::: EXCERPTED DATA :::

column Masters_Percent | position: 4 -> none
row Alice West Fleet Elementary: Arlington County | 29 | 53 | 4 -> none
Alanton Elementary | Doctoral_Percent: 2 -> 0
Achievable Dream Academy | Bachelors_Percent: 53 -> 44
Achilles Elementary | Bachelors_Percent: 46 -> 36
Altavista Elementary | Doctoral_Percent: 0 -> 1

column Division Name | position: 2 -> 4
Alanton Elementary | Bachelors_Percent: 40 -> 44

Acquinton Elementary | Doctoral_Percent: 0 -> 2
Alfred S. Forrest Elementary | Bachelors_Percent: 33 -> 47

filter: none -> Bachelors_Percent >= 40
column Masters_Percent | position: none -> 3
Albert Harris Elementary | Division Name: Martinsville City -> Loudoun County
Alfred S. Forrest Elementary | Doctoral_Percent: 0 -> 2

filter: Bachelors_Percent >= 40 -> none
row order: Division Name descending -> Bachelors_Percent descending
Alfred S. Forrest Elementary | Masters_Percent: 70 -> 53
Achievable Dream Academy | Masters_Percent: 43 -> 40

:::

## WORK REQUEST:
Give all of the entries again, word for word.

## RESULT:
column Masters_Percent | position: 4 -> none
row Alice West Fleet Elementary: Arlington County | 29 | 53 | 4 -> none
Alanton Elementary | Doctoral_Percent: 2 -> 0
Achievable Dream Academy | Bachelors_Percent: 53 -> 44
Achilles Elementary | Bachelors_Percent: 46 -> 36
Altavista Elementary | Doctoral_Percent: 0 -> 1

column Division Name | position: 2 -> 4
Alanton Elementary | Bachelors_Percent: 40 -> 44

Acquinton Elementary | Doctoral_Percent: 0 -> 2
Alfred S. Forrest Elementary | Bachelors_Percent: 33 -> 47

filter: none -> Bachelors_Percent >= 40
column Masters_Percent | position: none -> 3
Albert Harris Elementary | Division Name: Martinsville City -> Loudoun County
Alfred S. Forrest Elementary | Doctoral_Percent: 0 -> 2

filter: Bachelors_Percent >= 40 -> none
row order: Division Name descending -> Bachelors_Percent descending
Alfred S. Forrest Elementary | Masters_Percent: 70 -> 53
Achievable Dream Academy | Masters_Percent: 43 -> 40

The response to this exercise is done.